В это время второй мужчина протянул старику пачку сигарет и зажигалку. У него были редкие желтые зубы, которые он все время обнажал в меланхолической вымученной улыбке. Фэрымэ достал из предложенной ему пачки сигарету и торопливо закурил, стараясь унять дрожь в руках.
— Могу вас заверить, что в разговорах, которые я имел честь вести с товарищем министром Фогель, никогда не упоминалось имя господина Эконому.
— И все-таки вы были приглашены к товарищу Фогель после того, как у вас состоялась продолжительная беседа с Василе Эконому, в то время помощником государственного секретаря в Министерстве иностранных дел.
— Не могу сказать, что это была продолжительная беседа. Я, право, даже не знаю, можно ли назвать это беседой, поскольку господин Эконому молчал. Меня вызывали специально для того, чтобы я рассказал кое-что об Оане, дочери корчмаря из Обора. Вот я и рассказывал, а господин Эконому слушал.
— Именно об этом мы и спрашиваем, — вмешались дымчатые очки. — Почему после этого рассказа товарищ Фогель вызвала вас к себе и заставила все повторить еще раз? Или же… — Тут последовала многозначительная пауза. — Товарищ Фогель должна была узнать все, что ее интересует про Оану, непосредственно от вас?
Фэрымэ потупился:
— Вряд ли товарища министра Фогель заинтересовала старая история, она и не верила мне, подозревала, что все это мои фантазии.

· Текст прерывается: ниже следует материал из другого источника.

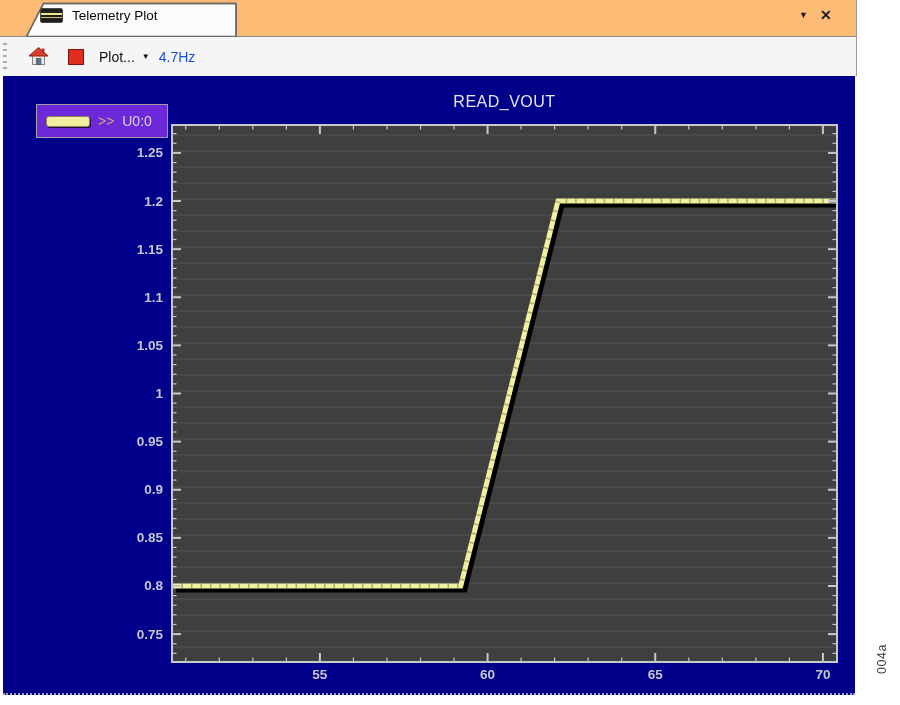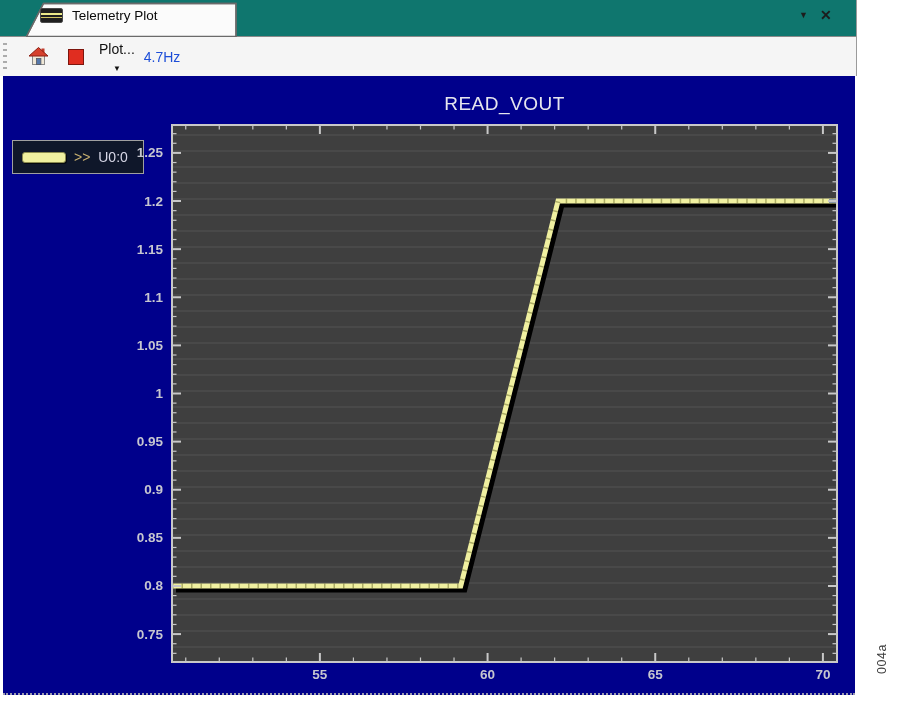--- a/index.html
+++ b/index.html
@@ -2,46 +2,46 @@
 <html><head>
 <meta charset="utf-8">
 <style>
   html,body{margin:0;padding:0;background:#ffffff;}
   #screen{position:relative;width:900px;height:705px;background:#ffffff;overflow:hidden;
           font-family:"Liberation Sans",sans-serif;}
 
   
   .hdr{position:absolute;left:0;top:0;width:856px;height:76px;background:#ffffff;
        border-right:1px solid #9a9a9a;}
-  .tabbar{position:relative;height:36px;border-bottom:1px solid #8a8a8a;background:#0f766e;}
+  .tabbar{position:relative;height:36px;border-bottom:1px solid #8a8a8a;background:#fdba74;}
   .tab-shape{position:absolute;left:26px;top:2px;}
   .tab-content{position:absolute;left:40px;top:8px;display:flex;align-items:center;gap:9px;}
   .tab-icon{width:21px;height:13px;border-radius:2px;border:1px solid #4a4a4a;
     background:linear-gradient(180deg,#1f1f1f 0 4px,#ece98a 4px 6px,#1f1f1f 6px 8px,#cfc465 8px 9px,#1f1f1f 9px 13px);}
   .tab-label{font-size:13.5px;color:#0a0a0a;white-space:nowrap;}
   .hdr-controls{position:absolute;left:799px;top:8px;display:flex;align-items:center;gap:12px;}
   .hdr-drop{font-size:9px;color:#1c1c1c;cursor:default;}
   .hdr-close{font-size:14px;font-weight:bold;color:#1c1c1c;cursor:default;line-height:14px;}
 
   .toolbar{position:relative;height:39px;background:#f5f5f5;display:flex;align-items:center;}
   .grip{width:4px;height:28px;margin-left:3px;
         background:repeating-linear-gradient(180deg,#ababab 0 2px,transparent 2px 6px);}
   .home-btn{margin-left:20px;width:22px;height:22px;display:flex;align-items:center;justify-content:center;}
   .stop-btn{margin-left:19px;width:14px;height:14px;background:#e02d20;border:1px solid #7d150d;}
-  .plot-menu{margin-left:15px;display:flex;align-items:center;gap:7px;font-size:14px;color:#111;flex-direction:column;}
+  .plot-menu{margin-left:15px;display:flex;align-items:center;gap:7px;font-size:14px;color:#111;}
   .menu-arrow{font-size:8px;color:#111;}
   .rate{margin-left:9px;font-size:14px;color:#1d4ed8;}
 
   
   .panel{position:absolute;left:3px;top:76px;width:852px;height:617px;background:#00008B;
          border-bottom:2px dotted #9a9ab0;}
   .plot-title{position:absolute;left:172px;top:93px;width:665px;text-align:center;
-              font-size:19px;letter-spacing:.5px;color:#E6E6EE;}
-  .legend{position:absolute;left:12px;top:104px;width:130px;height:32px;background:#0f172a;
-          border:1px solid #A0A0A0;display:flex;align-items:center;margin-top:36px;}
+              font-size:16px;letter-spacing:.5px;color:#E6E6EE;}
+  .legend{position:absolute;left:36px;top:104px;width:130px;height:32px;background:#6d28d9;
+          border:1px solid #A0A0A0;display:flex;align-items:center;}
   .legend-swatch{margin-left:9px;width:42px;height:9px;background:#F0F0A0;border:1px solid #8a8a50;
                  border-radius:3px;box-shadow:1px 1px 0 rgba(0,0,0,.65);}
   .legend-text{margin-left:8px;font-size:14px;white-space:nowrap;}
   .legend-prefix{color:#C8B070;}
   .legend-series{color:#D6D6E6;margin-left:4px;}
 
   #plot-svg{position:absolute;left:0;top:0;}
 
   .watermark{position:absolute;left:863px;top:652px;width:38px;height:14px;
              transform:rotate(-90deg);transform-origin:center;

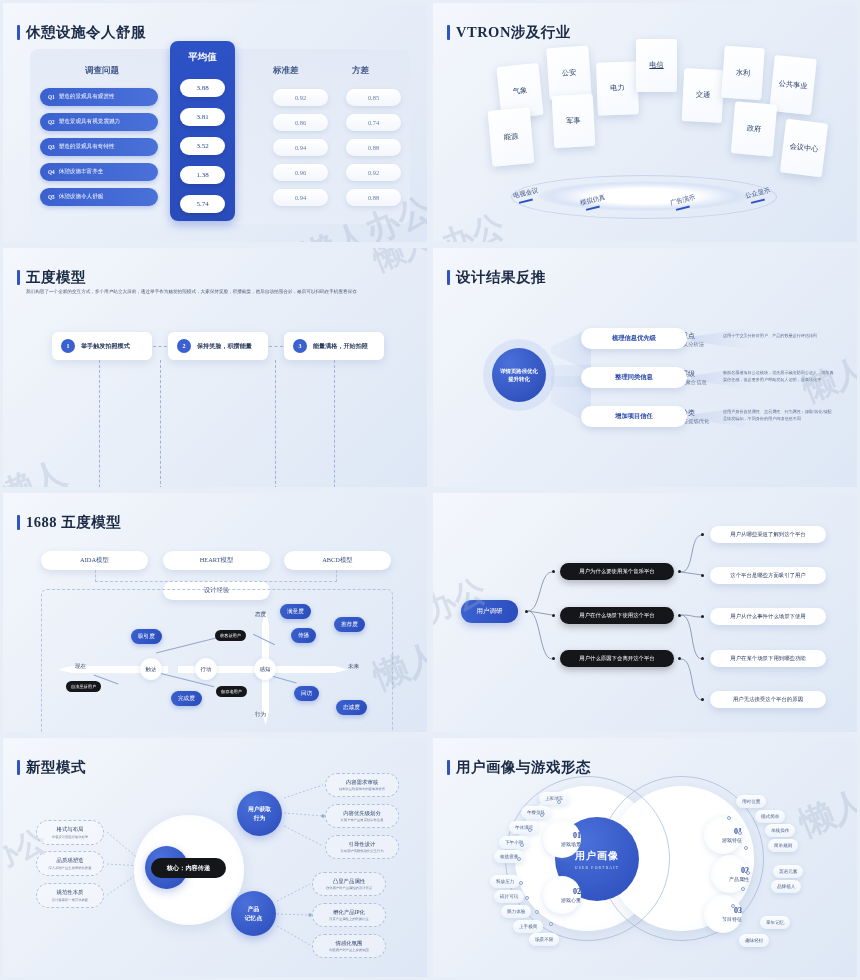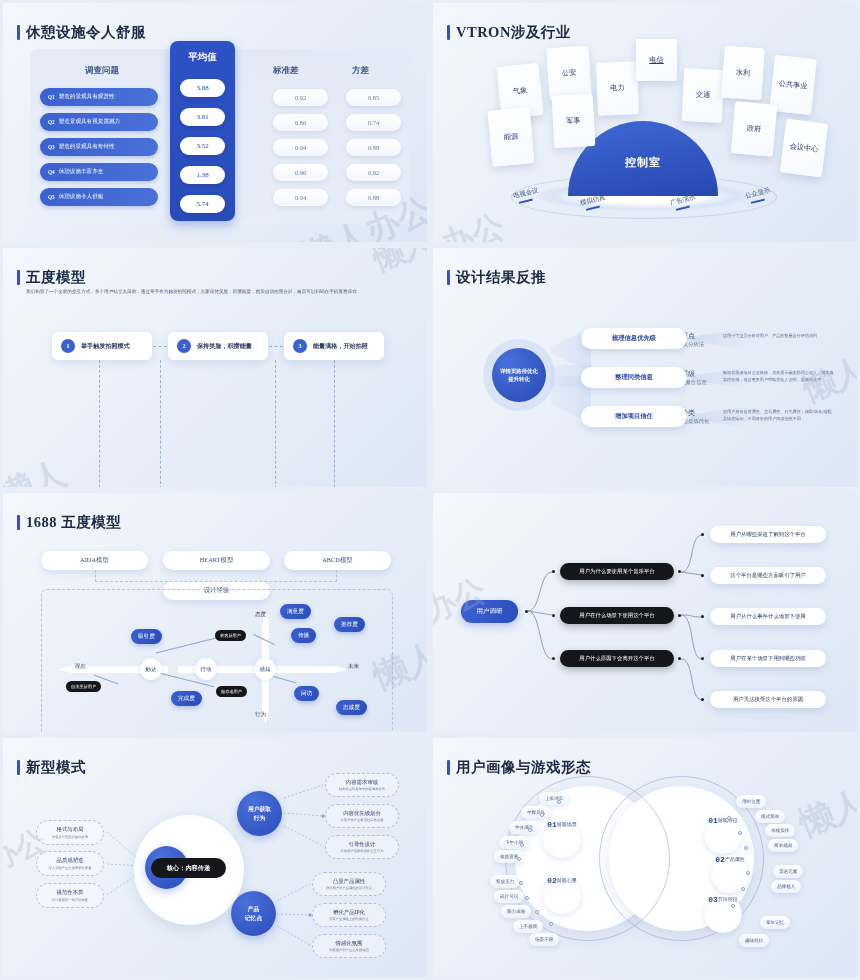--- a/index.html
+++ b/index.html
@@ -170,22 +170,22 @@
     background:radial-gradient(circle at 36% 28%,#4a70da,#2a4cbb);z-index:6;
     display:flex;flex-direction:column;align-items:center;justify-content:center;}
   .s8-ctrK{position:absolute;left:196px;top:79px;width:84px;height:84px;border-radius:50%;
     background:#0d0d10;z-index:5;
     display:flex;flex-direction:column;align-items:center;justify-content:center;}
   .s8-ctrB .zh,.s8-ctrK .zh{font-size:10px;color:#fff;font-weight:bold;letter-spacing:1px;}
   .s8-ctrB .en,.s8-ctrK .en{font-size:3.8px;color:rgba(255,255,255,.8);
     letter-spacing:1.2px;margin-top:3px;}
   .s8-num{position:absolute;width:38px;height:38px;border-radius:50%;
     background:radial-gradient(circle,#fff 55%,#f0f4fb);z-index:7;
-    display:flex;flex-direction:row;align-items:flex-start;justify-content:center;
-    box-shadow:0 2px 6px rgba(120,145,190,.22);font-family:Liberation Mono, monospace;}
+    display:flex;flex-direction:column;align-items:flex-end;justify-content:center;
+    box-shadow:0 2px 6px rgba(120,145,190,.22);}
   .s8-num .n{font-size:8px;color:#2c4a9c;font-weight:bold;}
   .s8-num .t{font-size:5px;color:#3d5080;margin-top:1px;}
   .s8-tag{position:absolute;height:13px;border-radius:7px;
     background:linear-gradient(180deg,#fbfdff,#eef3fb);
     box-shadow:0 2px 5px rgba(120,145,190,.22);color:#4a5d87;font-size:4.6px;
     display:flex;align-items:center;justify-content:center;padding:0 6px;z-index:8;}
   .s8-d{position:absolute;width:4px;height:4px;border-radius:50%;
     background:#fff;border:1px solid #8aa2cc;z-index:9;}
 </style>
 </head>
@@ -243,28 +243,25 @@
     <div class="s1-val" style="left:343px;top:186px;">0.88</div>
 
     <div class="wm" style="right:-8px;bottom:-14px;transform:rotate(-22deg);font-size:34px;">懒人办公</div>
   </div>
 
   <div class="slide">
     <div class="slide-title">VTRON涉及行业</div>
 
     <div class="s2-ring"></div>
     <div class="s2-base"></div>
-    <div class="s2-dome">
-      <span>控制室</span>
-    </div>
 
     <div class="s2-card" style="left:66px;top:62px;width:42px;height:52px;transform:rotate(-6deg);">气象</div>
     <div class="s2-card" style="left:115px;top:44px;width:42px;height:52px;transform:rotate(-4deg);">公安</div>
     <div class="s2-card" style="left:164px;top:59px;width:41px;height:53px;transform:rotate(-2deg);">电力</div>
-    <div class="s2-card" style="left:203px;top:36px;width:41px;height:42px;text-decoration:underline;">电信</div>
+    <div class="s2-card" style="left:203px;top:36px;width:41px;height:53px;text-decoration:underline;">电信</div>
     <div class="s2-card" style="left:250px;top:66px;width:40px;height:53px;transform:rotate(3deg);">交通</div>
     <div class="s2-card" style="left:290px;top:44px;width:40px;height:52px;transform:rotate(4deg);">水利</div>
     <div class="s2-card" style="left:339px;top:54px;width:42px;height:56px;transform:rotate(6deg);">公共事业</div>
     <div class="s2-card" style="left:120px;top:92px;width:41px;height:52px;transform:rotate(-3deg);">军事</div>
     <div class="s2-card" style="left:57px;top:106px;width:42px;height:56px;transform:rotate(-5deg);">能源</div>
     <div class="s2-card" style="left:300px;top:100px;width:42px;height:52px;transform:rotate(5deg);">政府</div>
     <div class="s2-card" style="left:350px;top:118px;width:42px;height:54px;transform:rotate(7deg);">会议中心</div>
 
     <div class="s2-bottom" style="left:80px;top:186px;">电视会议</div>
     <div class="s2-bottom" style="left:147px;top:193px;">模拟仿真</div>
@@ -514,20 +511,24 @@
   </div>
 
   <div class="slide">
     <div class="slide-title">用户画像与游戏形态</div>
 
     <div class="s8-big" style="left:82px;top:48px;width:145px;height:145px;"></div>
     <div class="s8-big" style="left:176px;top:48px;width:145px;height:145px;"></div>
     <div class="s8-arc" style="left:72px;top:38px;width:165px;height:165px;"></div>
     <div class="s8-arc" style="left:166px;top:38px;width:165px;height:165px;"></div>
 
+    <div class="s8-ctrB">
+      <span class="zh">用户画像</span>
+      <span class="en">USER PORTRAIT</span>
+    </div>
 
     <div class="s8-num" style="left:110px;top:82px;">
       <span class="n">01</span>
       <span class="t">游戏场景</span>
     </div>
     <div class="s8-num" style="left:110px;top:138px;">
       <span class="n">02</span>
       <span class="t">游戏心里</span>
     </div>
     <div class="s8-num" style="left:271px;top:78px;">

— Откуда вам известно, что не верила?
— Она сама сказала сегодня вечером… или прошлой ночью, я уже не помню, когда это было, в общем, в последний раз, когда я имел честь…
— А когда она заявила, что не верит вам: до телефонного звонка или после?
Фэрымэ побледнел и начал суетливо тыкать сигаретой в пепельницу.
— После… — прошептал он. — После разговора по телефону.
Мужчины обменялись взглядами.
— Мы в этом не сомневались. Значит, до звонка она никак не давала понять, что сомневается в правдивости рассказа. Вот нам и хотелось бы узнать: что именно узнал Эконому об Оане и почему он решил, что некоторые моменты, а возможно, всего лишь один-единственный эпизод в этой истории может заинтересовать товарища Фогель? Или, если выражаться точнее, попытайтесь припомнить: описывали вы Эконому свадьбу Оаны в монастыре Пасеря? Упоминали сон Оаны?
Фэрымэ сжал ладонями виски и долго, мучительно думал.
— Насколько я помню, — наконец прошептал он, — господину Эконому я рассказывал только об отрочестве Оаны, о том, как она вместе с Доктором и другими своими приятелями путешествовала по городкам Мунтении.
— То есть, — чиновник в дымчатых очках прервал его, заглядывая в досье, — о событиях тысяча девятьсот шестнадцатого года.
— Совершенно верно. Лето шестнадцатого года, когда Румыния вступила в войну.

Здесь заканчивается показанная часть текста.